***** Dataset entries *****

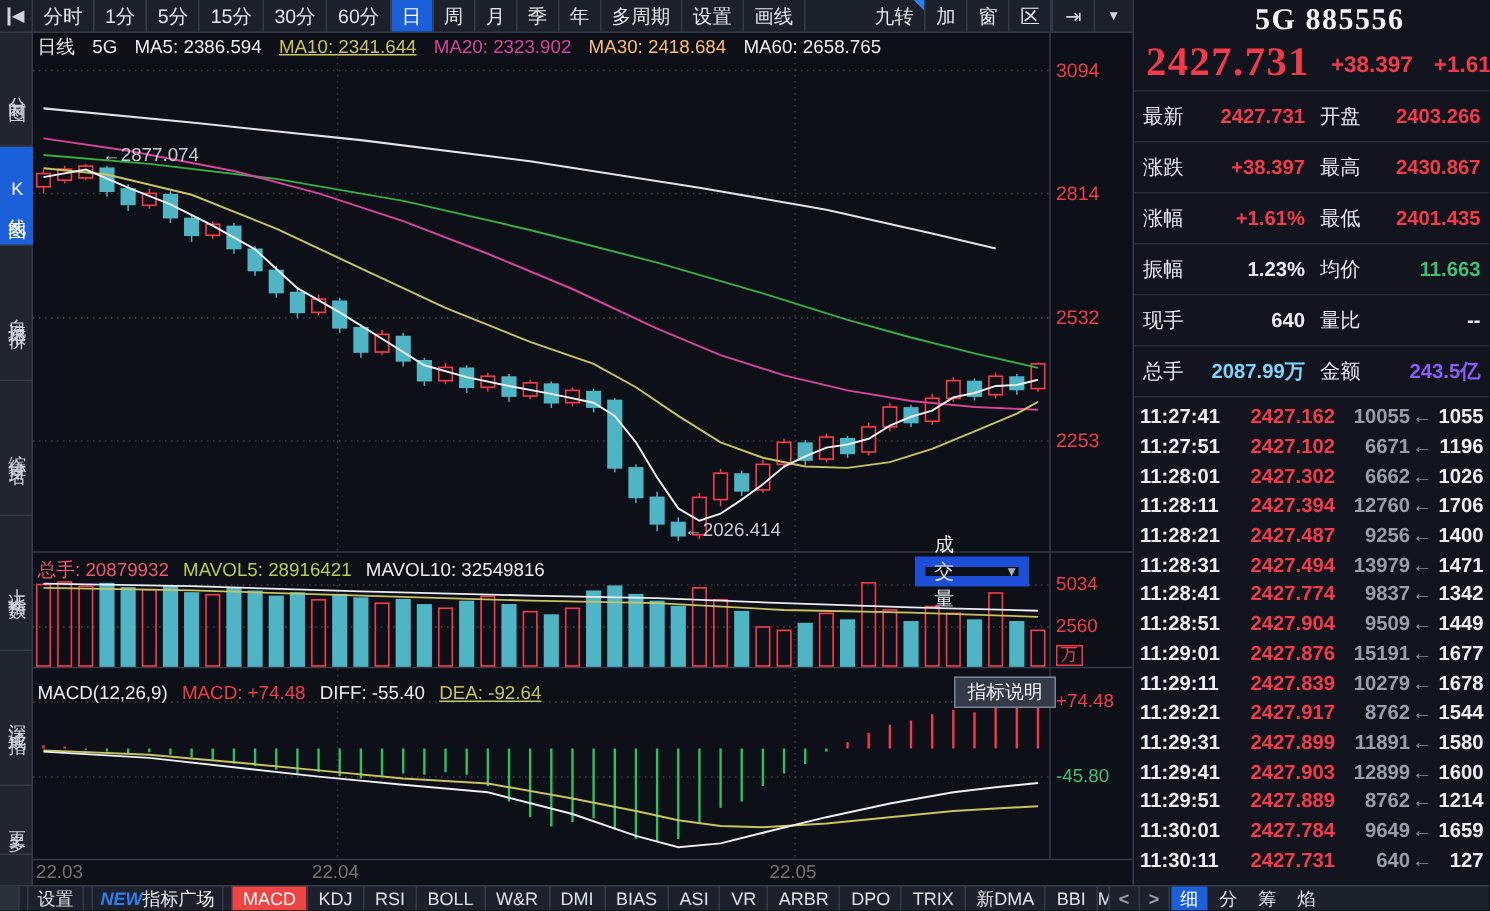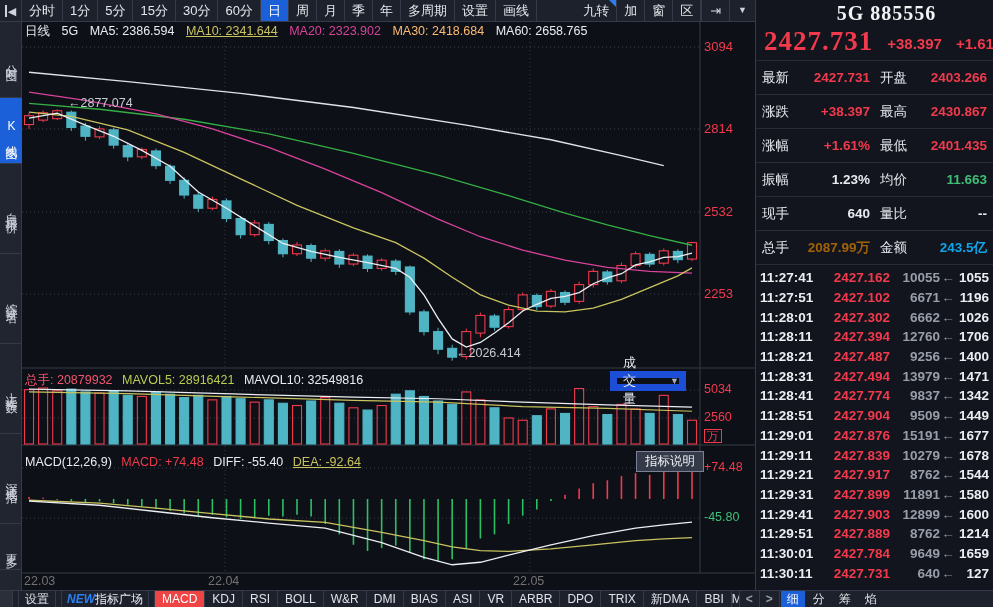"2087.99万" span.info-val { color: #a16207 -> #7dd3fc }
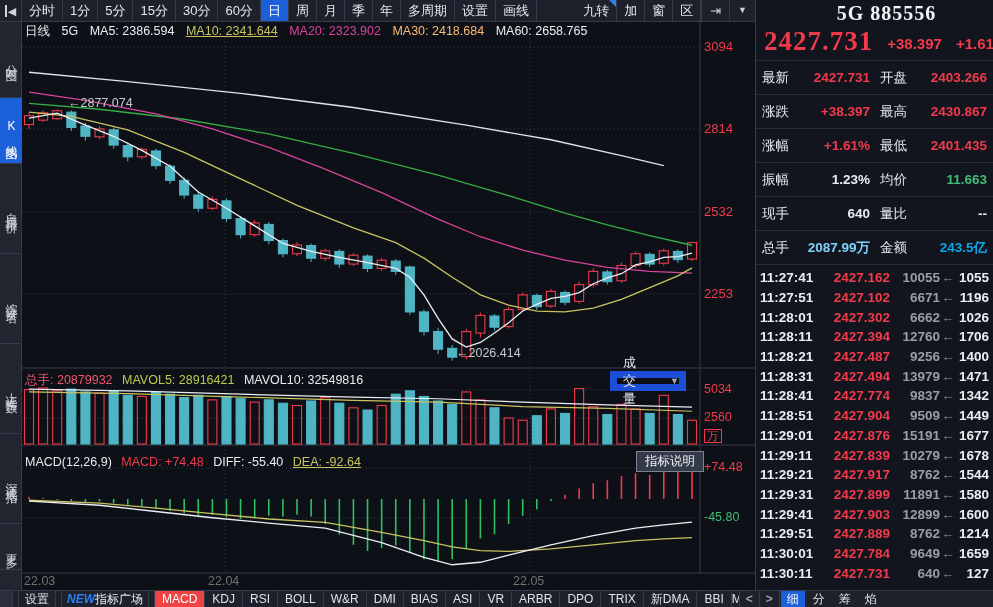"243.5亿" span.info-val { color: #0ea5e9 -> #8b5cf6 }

*****
***** Dataset entries *****

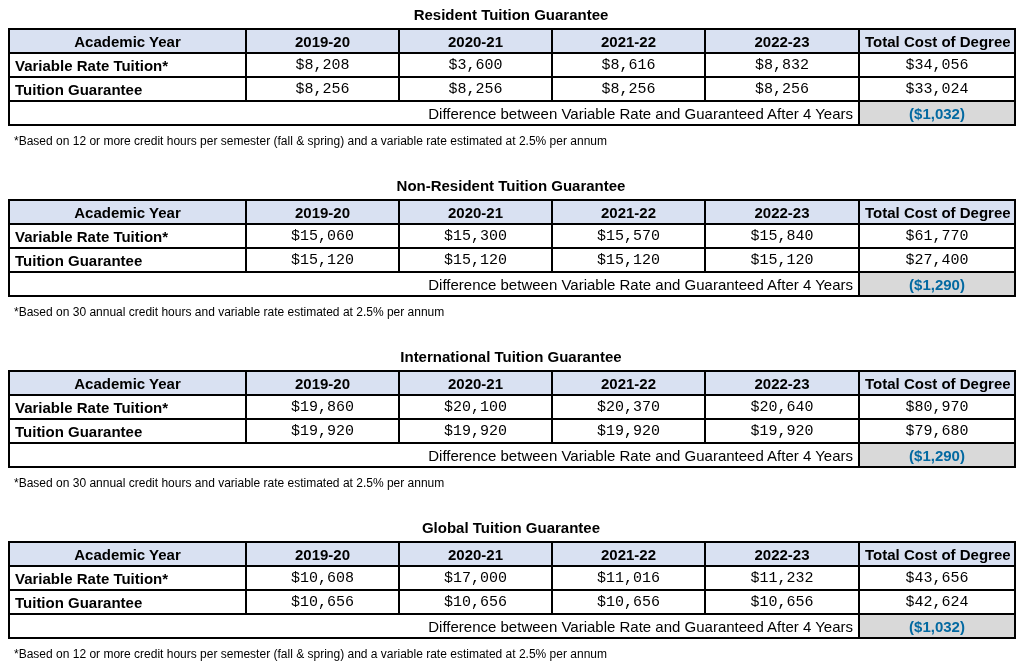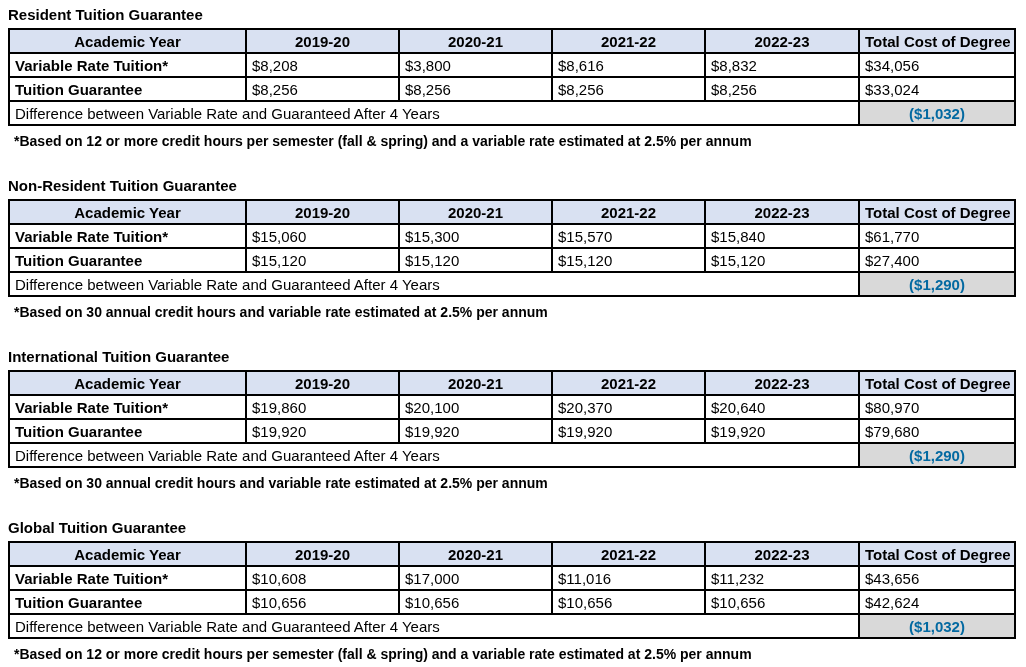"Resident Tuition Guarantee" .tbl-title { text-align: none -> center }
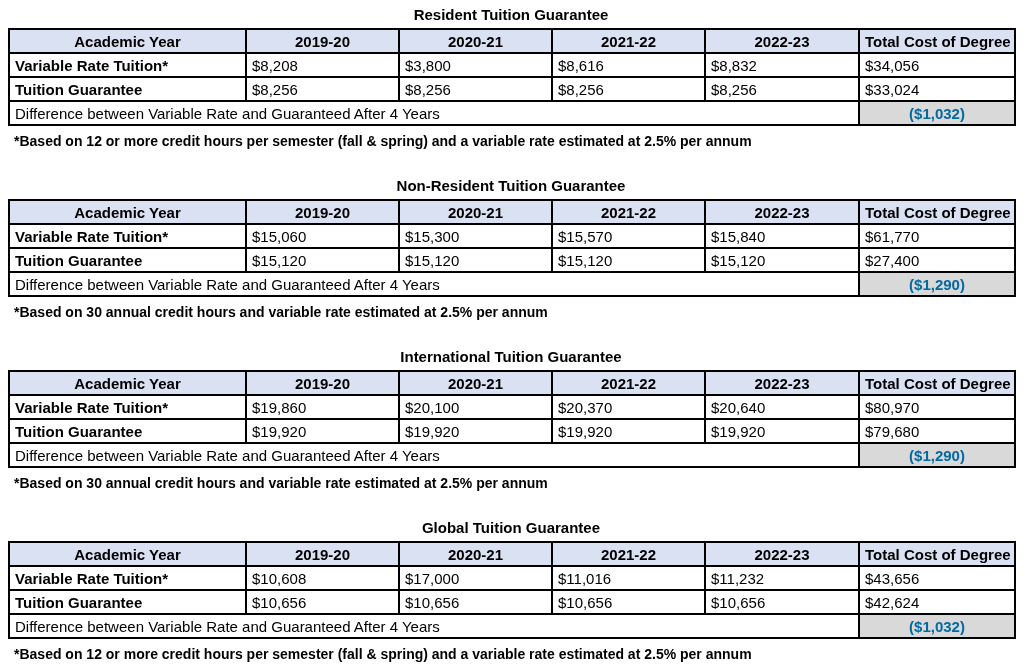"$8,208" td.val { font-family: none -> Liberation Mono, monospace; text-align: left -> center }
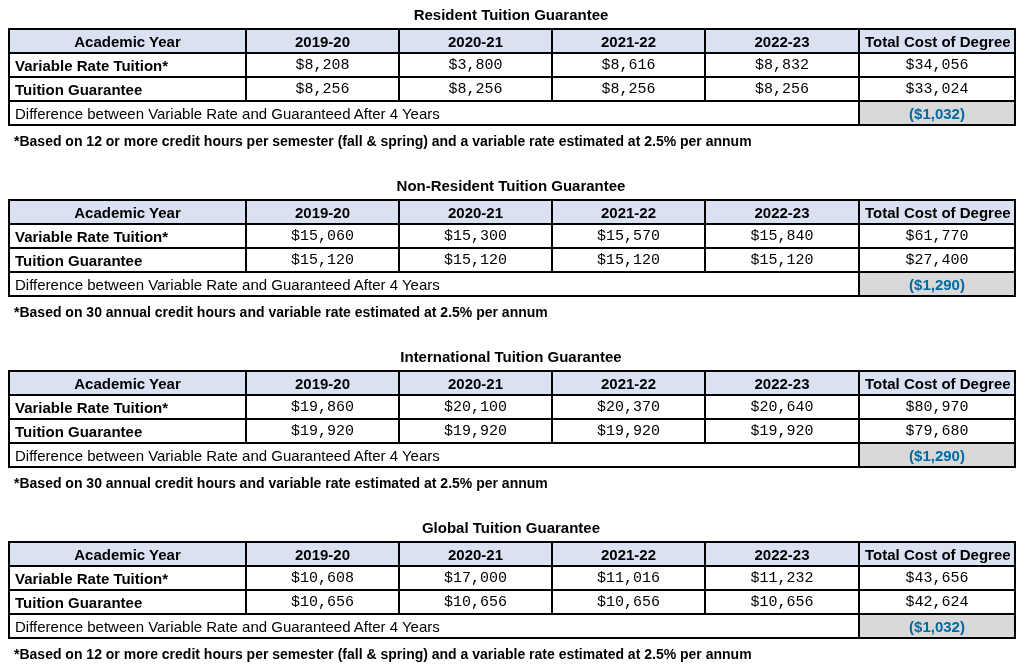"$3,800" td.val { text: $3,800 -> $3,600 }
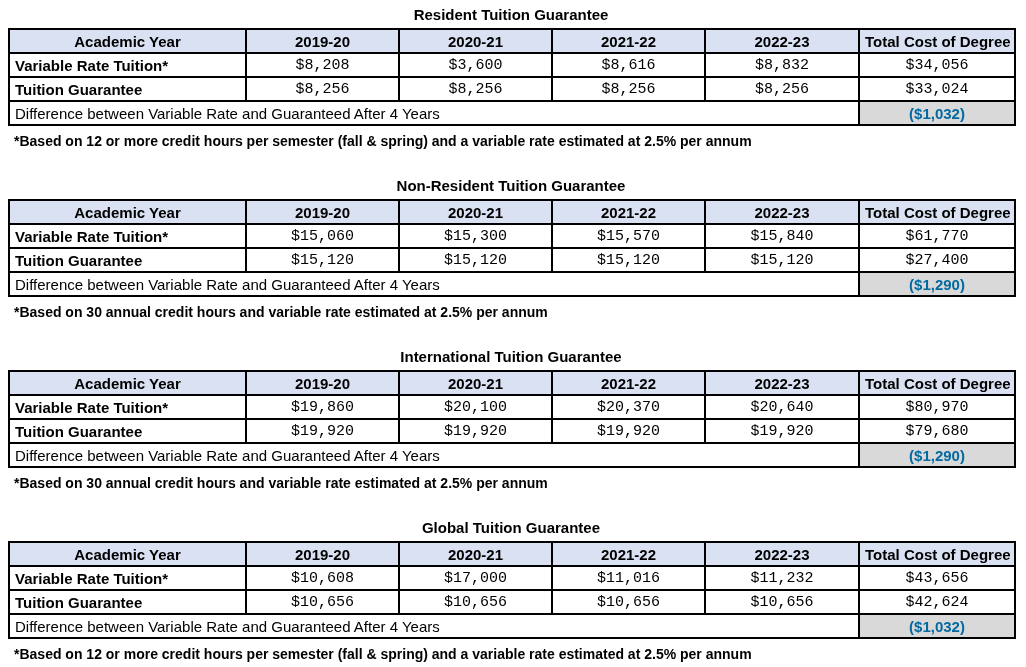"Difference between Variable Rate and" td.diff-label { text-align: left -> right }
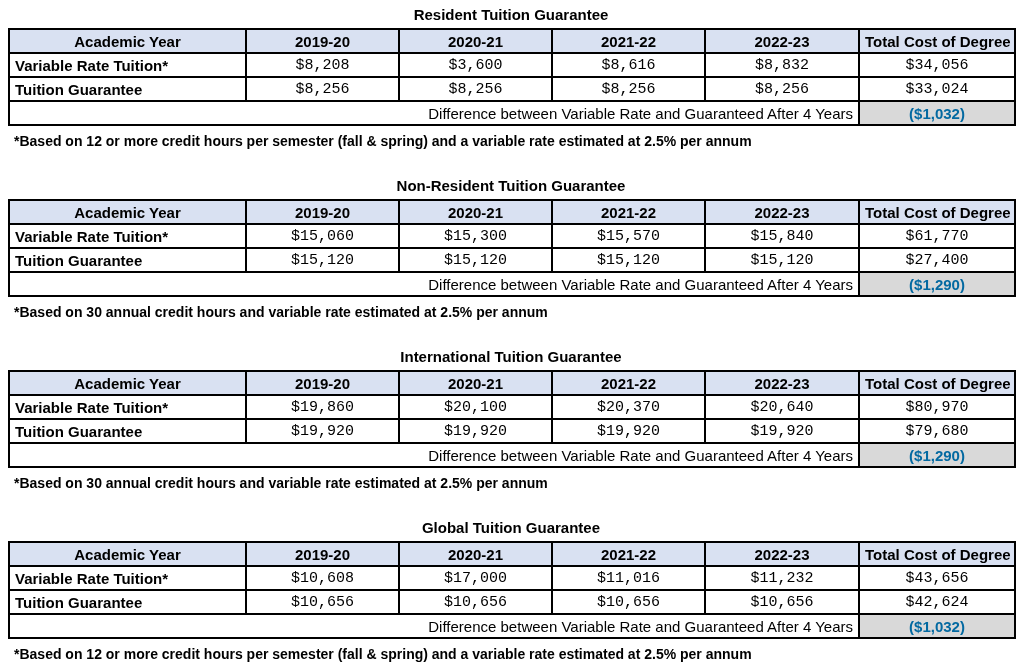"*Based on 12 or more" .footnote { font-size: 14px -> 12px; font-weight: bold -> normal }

*****

_Aim of the task_
In the entries above, find the line with "font-family: none ->" and the line with "font-size: 14px ->". Return exactly those lines and all the ones between them, pictures excluded.

_Exercise output_
"$8,208" td.val { font-family: none -> Liberation Mono, monospace; text-align: left -> center }
"$3,800" td.val { text: $3,800 -> $3,600 }
"Difference between Variable Rate and" td.diff-label { text-align: left -> right }
"*Based on 12 or more" .footnote { font-size: 14px -> 12px; font-weight: bold -> normal }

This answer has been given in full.